The distance (d) between the plane in which the pixel aperture is present and the plane in which the optical means (microlens) is present is
By defining the range of the present invention, it is possible to realize a significant improvement in the effective aperture ratio that cannot be achieved by the conventional microlens structure, and to adjust the irradiation light within the range in which the characteristics of the light source and the display element are kept to the maximum. While suppressing the strength,
It enables to obtain high screen brightness.

[Brief description of drawings]

FIG. 1 is a graph showing a region of a distance (d) between an aperture plane and a microlens plane proposed by the present invention.

FIG. 2 is an optical path diagram for explaining the effect of improving the effective aperture ratio by a microlens.

FIG. 3 is a configuration diagram of a display panel according to the first embodiment of the present invention.

FIG. 4 is a configuration diagram of a display panel according to a second embodiment of the present invention.

FIG. 5 is a configuration diagram of a display panel according to a third embodiment of the present invention.

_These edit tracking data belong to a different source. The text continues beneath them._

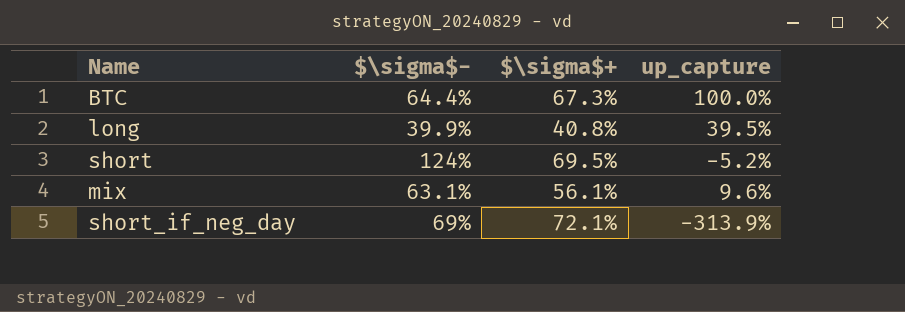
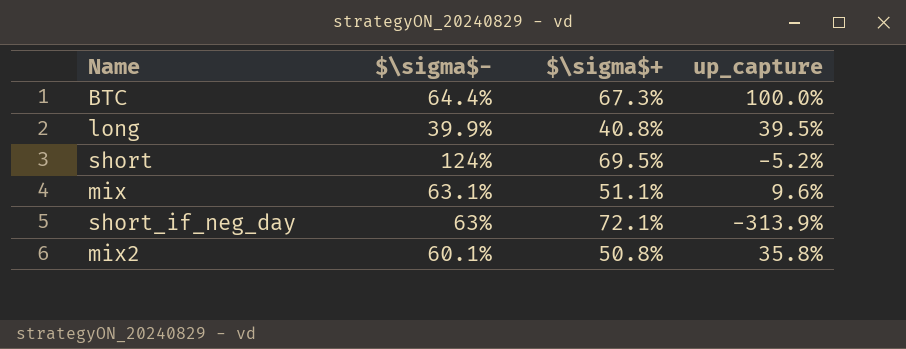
mix | $\sigma$+: 56.1% -> 51.1%
short_if_neg_day | $\sigma$-: 69% -> 63%
row mix2: none -> 60.1% | 50.8% | 35.8%

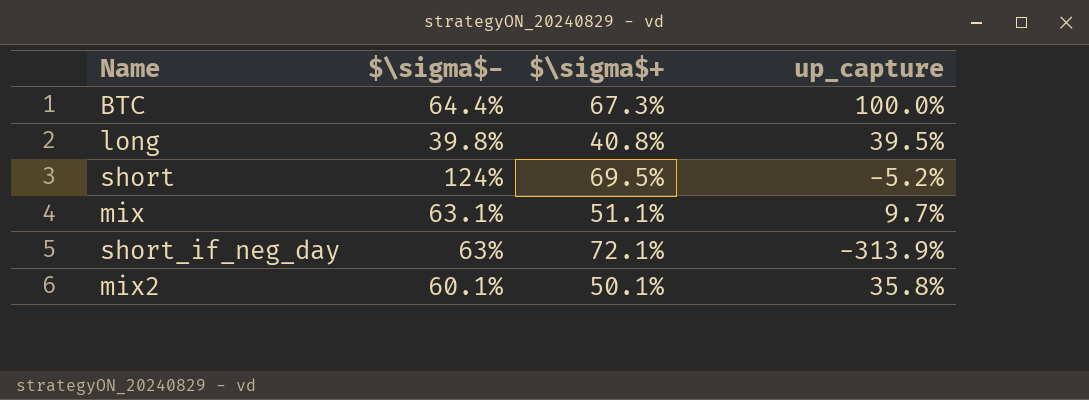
long | $\sigma$-: 39.9% -> 39.8%
mix | up_capture: 9.6% -> 9.7%
mix2 | $\sigma$+: 50.8% -> 50.1%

FIG. 6 is a configuration diagram of a display panel according to a fourth embodiment of the present invention.

FIG. 7 is a configuration diagram of a display panel according to a fifth embodiment of the present invention.

FIG. 8 is a configuration diagram of a display panel according to a sixth embodiment of the present invention.

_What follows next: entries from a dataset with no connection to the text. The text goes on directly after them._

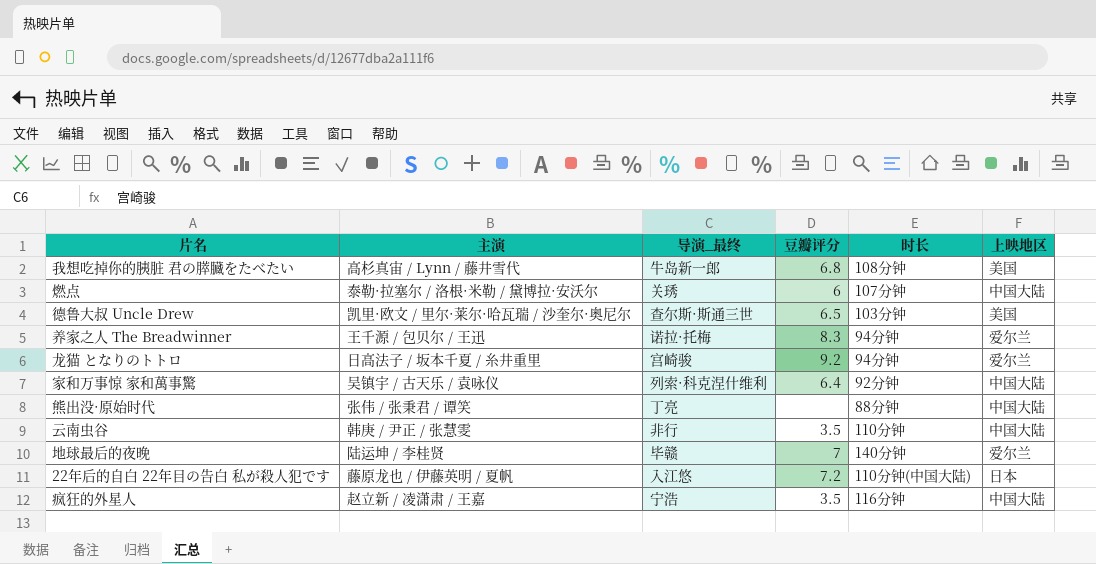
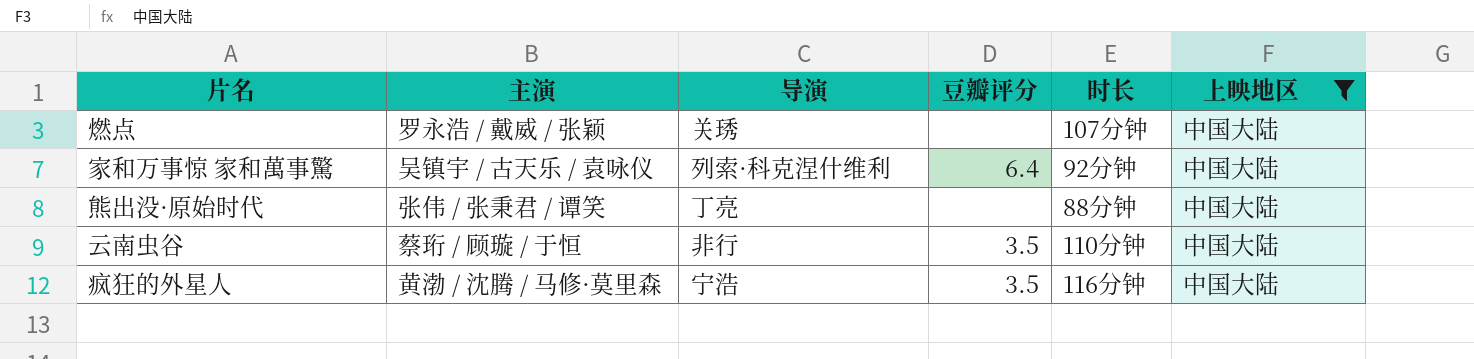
filter: none -> 上映地区 = 中国大陆
column name: 导演_最终 -> 导演
燃点 | 主演: 泰勒·拉塞尔 / 洛根·米勒 / 黛博拉·安沃尔 -> 罗永浩 / 戴威 / 张颖
燃点 | 豆瓣评分: 6 -> none
云南虫谷 | 主演: 韩庚 / 尹正 / 张慧雯 -> 蔡珩 / 顾璇 / 于恒
疯狂的外星人 | 主演: 赵立新 / 凌潇肃 / 王嘉 -> 黄渤 / 沈腾 / 马修·莫里森

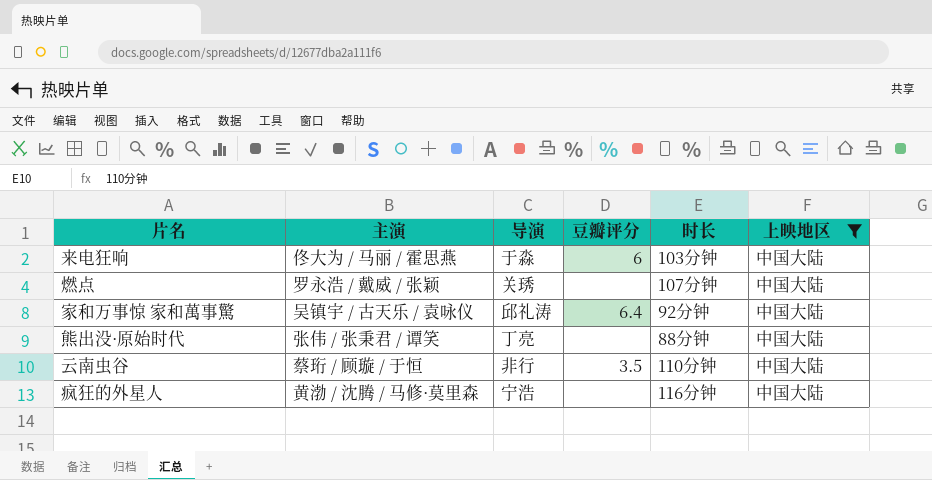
row 来电狂响: none -> 佟大为 / 马丽 / 霍思燕 | 于淼 | 6 | 103分钟 | 中国大陆
家和万事惊 家和萬事驚 | 导演: 列索·科克涅什维利 -> 邱礼涛
疯狂的外星人 | 豆瓣评分: 3.5 -> none

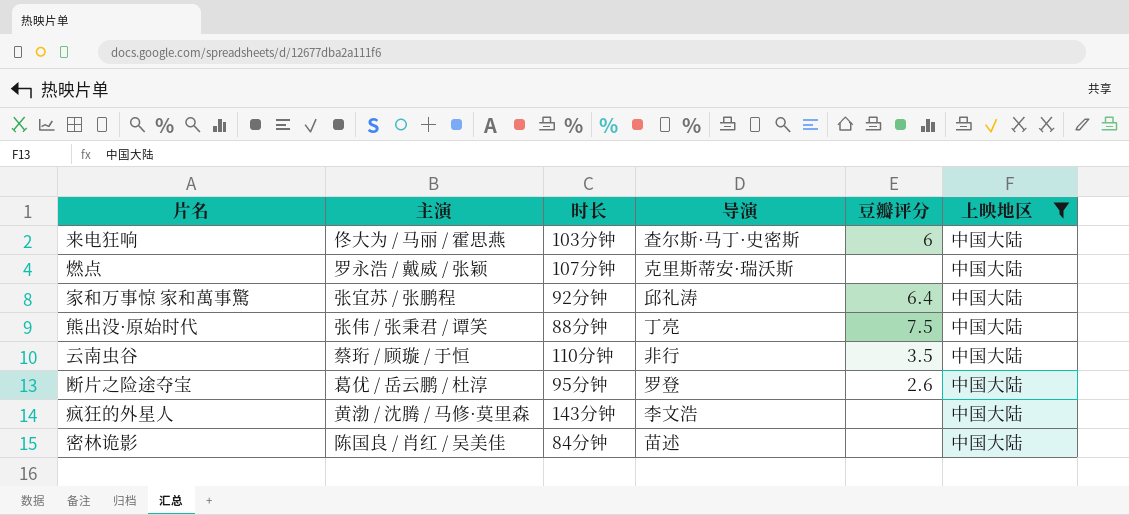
column 时长 | position: 5 -> 3
来电狂响 | 导演: 于淼 -> 查尔斯·马丁·史密斯
燃点 | 导演: 关琇 -> 克里斯蒂安·瑞沃斯
家和万事惊 家和萬事驚 | 主演: 吴镇宇 / 古天乐 / 袁咏仪 -> 张宜苏 / 张鹏程
熊出没·原始时代 | 豆瓣评分: none -> 7.5
row 断片之险途夺宝: none -> 葛优 / 岳云鹏 / 杜淳 | 95分钟 | 罗登 | 2.6 | 中国大陆
疯狂的外星人 | 时长: 116分钟 -> 143分钟
疯狂的外星人 | 导演: 宁浩 -> 李文浩
row 密林诡影: none -> 陈国良 / 肖红 / 吴美佳 | 84分钟 | 苗述 | none | 中国大陆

FIG. 9 is a block diagram of a conventional display panel.

[Explanation of symbols]

 100 Transparent substrate 100a Incident side transparent substrate 100b Display element side transparent substrate 101 Micro lens 101a Convex micro lens 101b Ion irradiation micro lens 101p Micro lens plane 200 Liquid crystal display element 201 Picture element 210 Opposed substrate 211 Opening 211p Opening plane 212 Light blocking 213 Counter electrode 220 Array substrate 221 Pixel electrode 222 TFT 300 Display panel 400 Illumination light

Claims (1)

[Claims] 1. A display element having a plurality of apertures arranged in a matrix on a plane and having a light shutter means for controlling the transmittance of incident illumination light, and a positive focal length corresponding to the apertures. In a projection display device comprising a plurality of optical means having a matrix arranged in a matrix on a transparent substrate, the distance between the plane where the opening is present and the plane where the optical means is present (d ) Is the pixel width (Pp) and the opening width (Kp) in at least one direction, the illumination light incident distribution angle (θmax), and the exit side optical system maximum acceptance angle (φm).
ax), (1/2) (Pp-Kp) / (tan (φmax) -2tan (θmax)) ≦ d ≦ (1/2) Kp /
A projection display device characterized by satisfying the relationship of tan (θmax).